Interview with Rachel Arbaugh
Originally from Michigan, Rachel is finishing her
degree in Theatre at Regent University in Virginia.
As an actor, when you first get a part, how do you prepare for it?
I first read the script over and over. Then I do a play analysis and a character analysis, pretty much filling out a series of questions that makes me reflect on the character’s past and current situation.
You once showed me a journal that you
used to get ready for your part as Jo March.
What was the purpose of the journal?
I actually copy and cut up my script and glue the script to one side, leaving the other side open for notes and pictures. I find pictures online that help get me into the mind of the character for certain situations. When Beth died, I needed an immediate and emotional reaction in rehearsal and sometimes the scenes were rehearsed out of order, making it hard to build emotion. It’s also hard to get to a high emotional level when you are literally reading your scene; this way I could look at an image that would immediately get me there. I also knew that actor wasn’t really dying, so it helped me feel a real emotion. As an actor you still have to live in the moment even though you already know the future. For that scene, I found pictures and artwork of sisters. Some paintings that really spoke to me were of people dying in their beds with someone at their side. I had pictures of babies, of sisters, one was a little girl looking into her sister’s bassinet. To get me where I had to be, I needed to have old memories as part of the current situation, so looking at “her” as a baby, then her as my dying sister really helped.
That’s perfect because as writers, we have
to somehow create a past for our characters in much
the same way. Can you give me an example of another
memory you created for that part?
All the sisters and Laurie would play tag and hide and go seek before and during some rehearsals. That way we could bond as a family. It’s easy to do what’s in the script, but in order to create a relationship that’s fun and playful, you have to do things that actually get you there. (I should say also say that these emotional connections need to be done in a safe way, so you still know that you are you and your character is your character. You always have to be careful not to get “too” connected to your scene partner. You must know where to emotionally stop.)
One of my readers mentioned setting an object next to
her computer to make her think of her character.
Have you ever done that?
When I was in, As It Is In Heaven, a show about the Shakers by Arlene Hutton, the little girl my character was raising got taken away by her dad. Throughout the whole show, my character was sewing a ragdoll, and it’s something my character always had with her. And the audience didn’t know what it was for, but it was a connection I was able to make with the little girl. My character gave it to the little girl when her dad took her away. It was an emotional connection that was tangible; I could actually hold it and look at it. For me it was a representation of the little girl, allowing me to build emotion throughout the show. I endowed that object with emotion, so that anytime I looked at it, I would remember “my” little girl and have an emotional response.

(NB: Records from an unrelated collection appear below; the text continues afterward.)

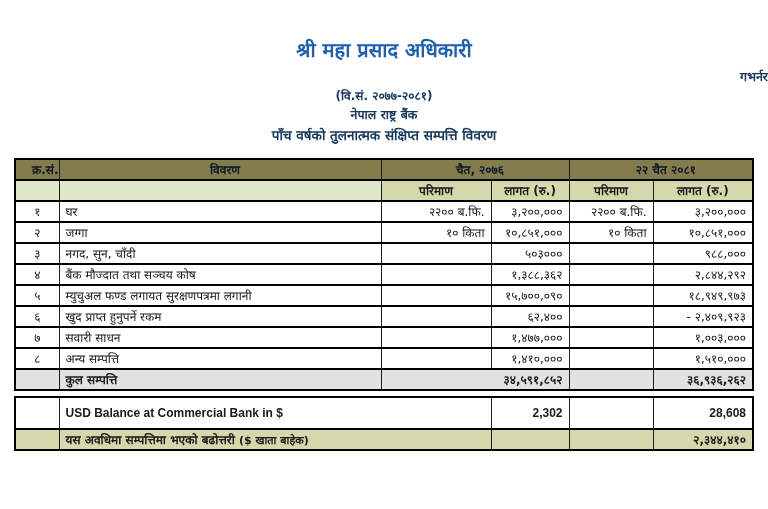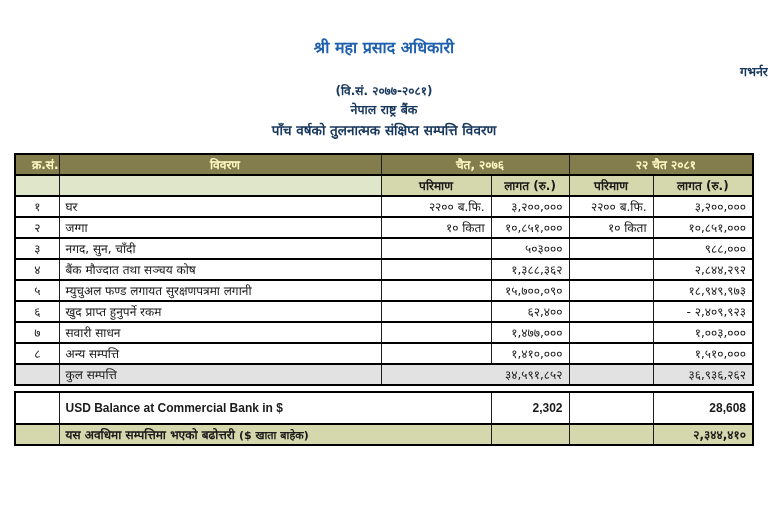"श्री महा प्रसाद अधिकारी" .person-name { font-size: 16px -> 20px }
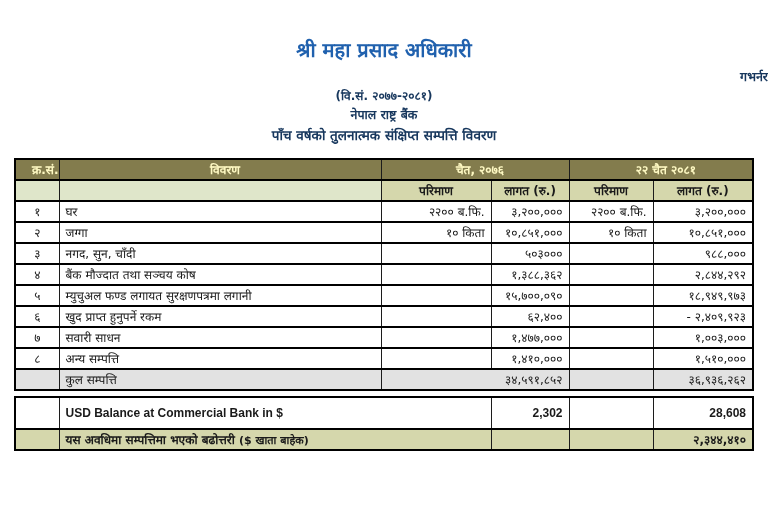"क्र.सं." tr.hdr1 th { color: #fef9c3 -> #0f172a }
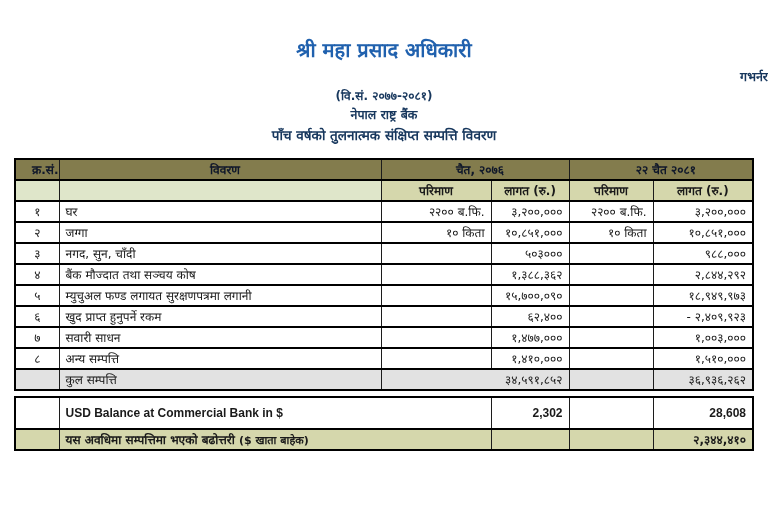"कुल सम्पत्ति" tr.total-row { font-weight: normal -> bold }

In writing, there are a few main themes that are
repeated over and over, much like re-cycled characters.
We try and make the characters fresh in each novel.

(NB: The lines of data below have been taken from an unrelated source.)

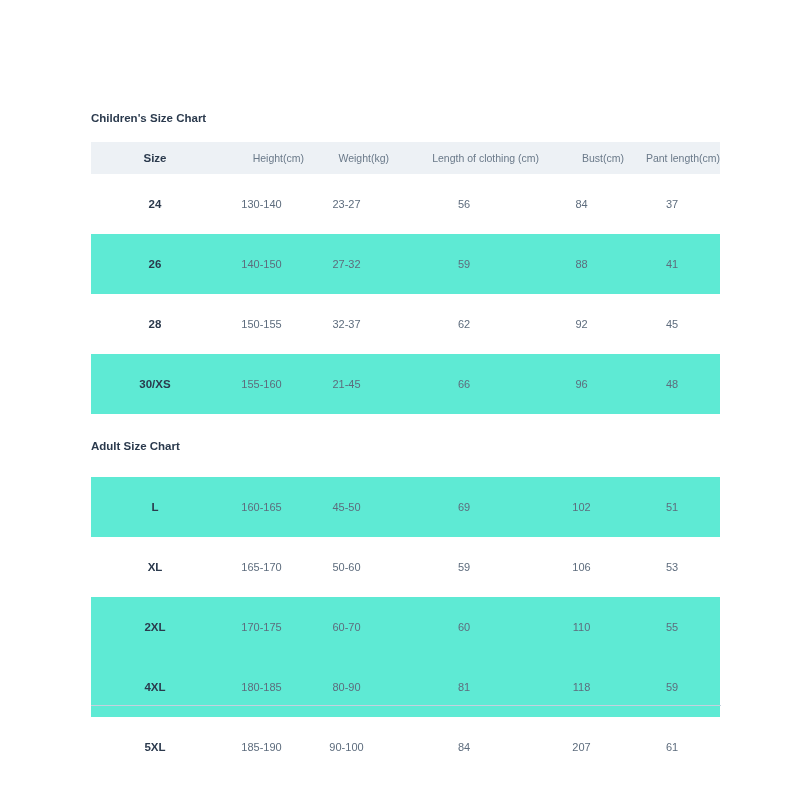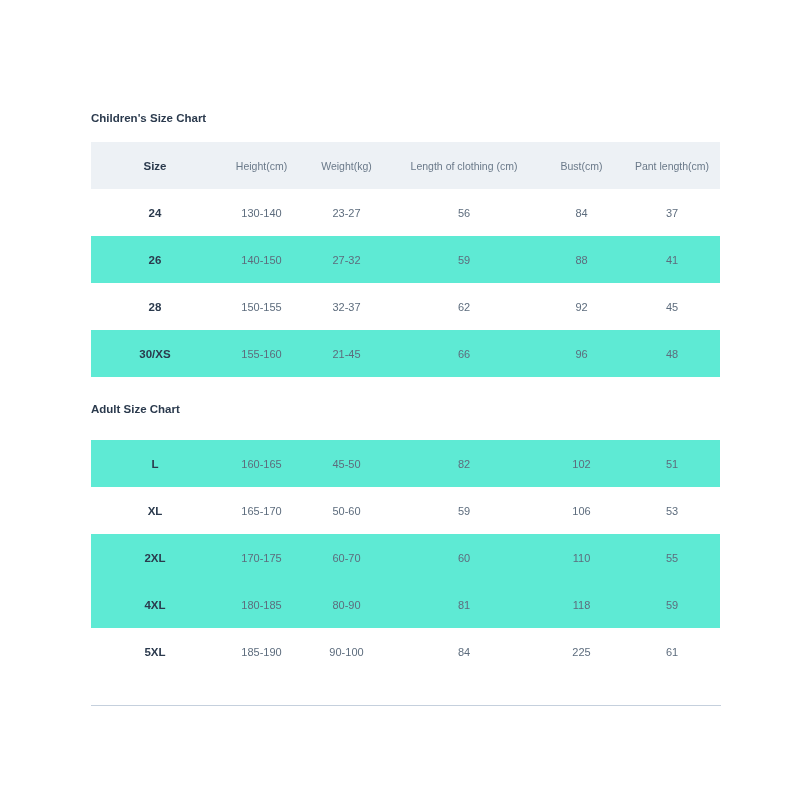"Size" tr.head-row td { height: 47px -> 32px }
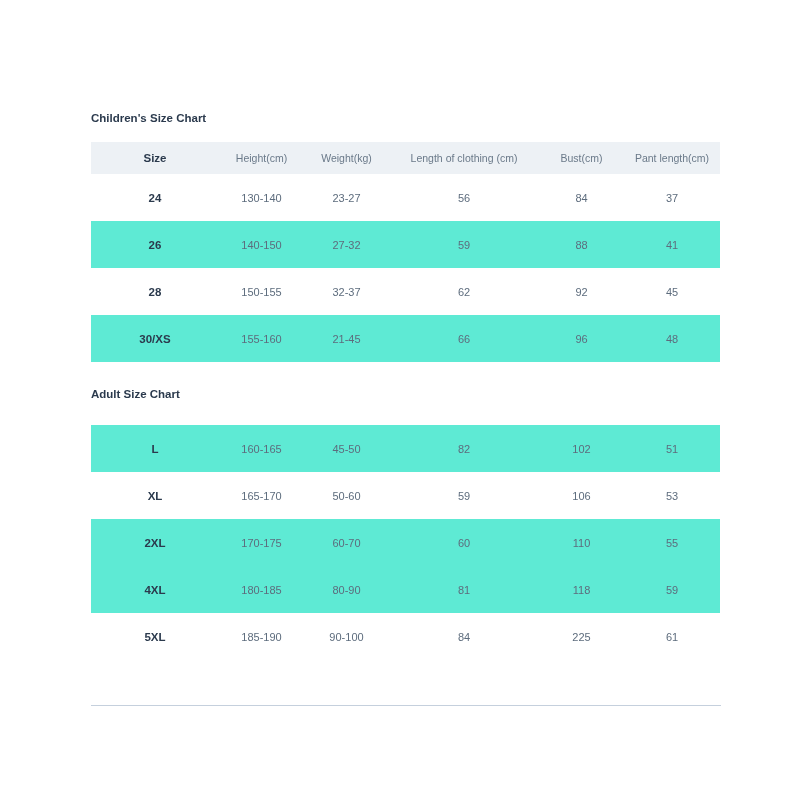"Height(cm)" .head-cell { text-align: center -> right }
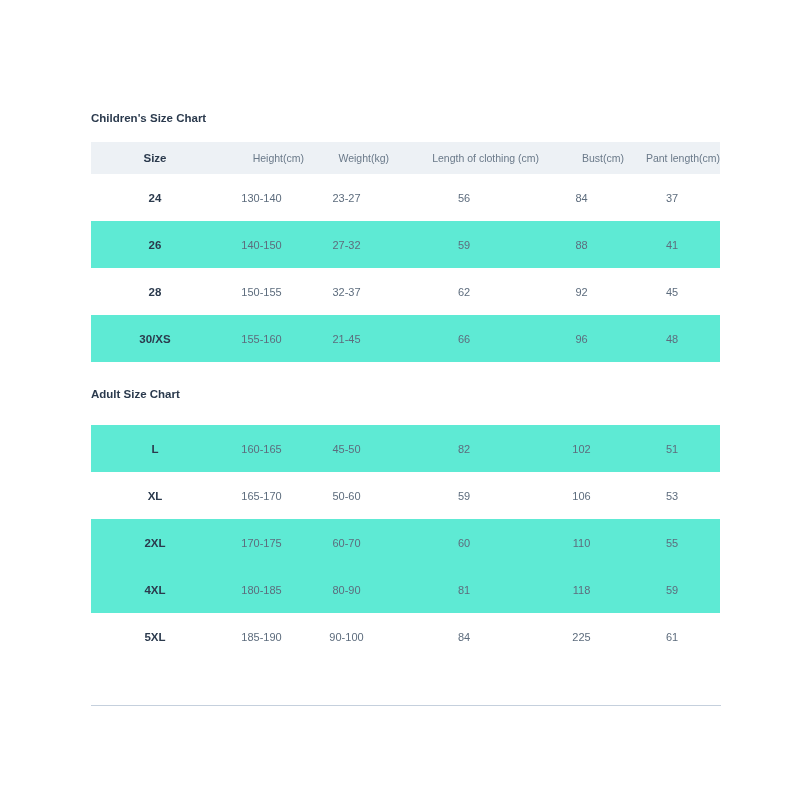"24" tr.data-row td { height: 47px -> 60px }
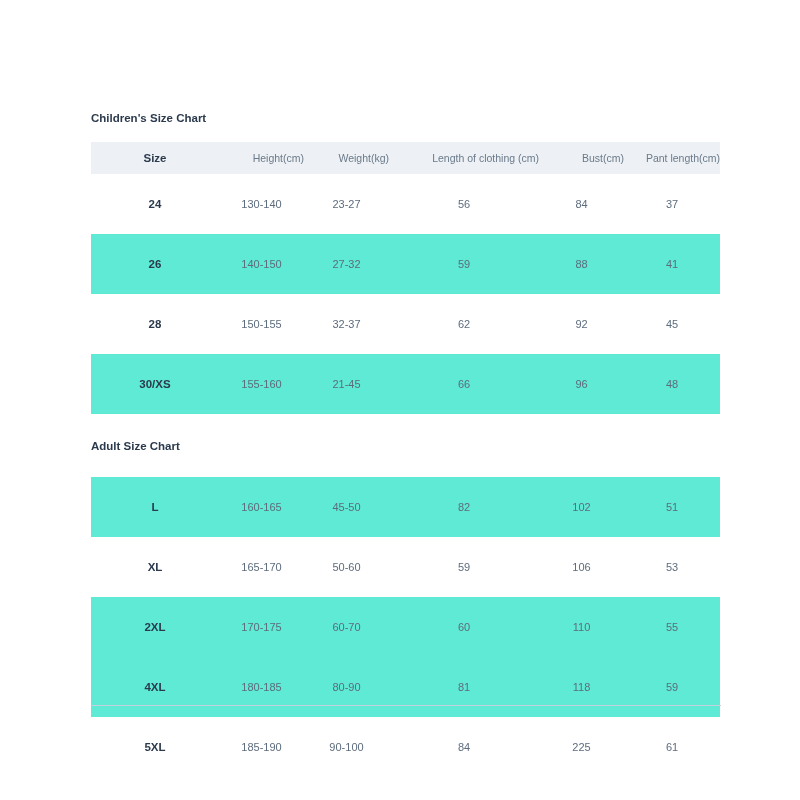"82" td.cell-val { text: 82 -> 69 }
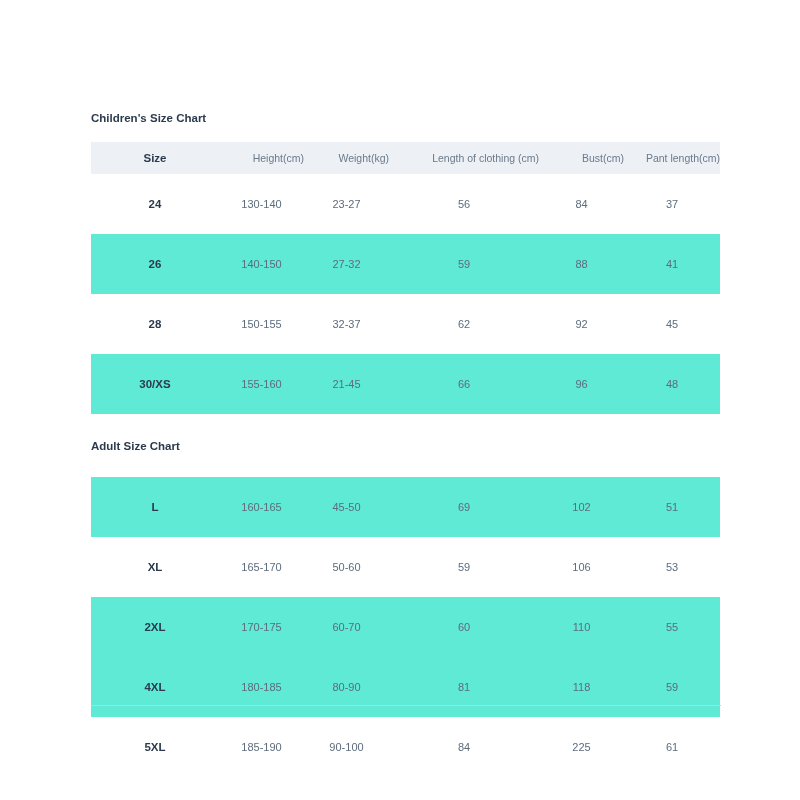"225" td.cell-val { text: 225 -> 207 }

How so with a character on stage?
It’s always different with everyone. You will always bring something different because you are you and no one else can bring that to the character. You will always have your past and your world view. Everything that makes you—you, will be in your character. And that’s something no one else could ever play the same. You also have a script in which the author has givens for you. These are things that make that character a unique person. So between the author and the actor, a lot of thought is put into that character. And like I said, you put yourself into it.
From an actor’s point of view, what would you ask of
a playwright to help in your role? Help your character
have a multi-dimensional character?
Please don’t stereotype your characters! No one is just good or just bad. And don’t judge your character, because we, as actors, are told never to judge our characters. We play them in the moment and don’t judge their actions. You wouldn’t want to say, “That’s not something I would do, so it’s bad.” If you do that, you’ll have labeled that character instead of making her a real person. Please give us conflict, decisions should never be easy. So I’d say, “Nothing is black and white, nobody is or all good or all bad, and people do things for a reason”.
To finish, if you had a chance to play a character. What kind would you pick?
I want a chance to play a character with depth. But, of course, it’s up to the actor to make whatever part they get, the best they can be. Again, I wouldn’t want to judge a character before I even started.
How does your faith affect the way you view a
character or your decision to take on a part?
It has everything to do with it. Not in what I choose per se’, but how I go about it. You always have to ask yourself, “What is the story that needs be told and how can I do justice to it?” If there is a message that needs to be told, or a story that I believe needs to be relayed, I am a servant to that message, whether I initially “like” that part or not. You play the part that you have to because you believe that God will ultimately use you. If you have faith in God you must have faith in all aspects of servitude. It’s not ever about us, and that’s what we have to remember. When people refuse to do something or play a certain role, it’s mostly about themselves, they are selfishly saying that they don’t want people to judge them. (Though I’ll say, it’s not always the case, it’s just often the case.)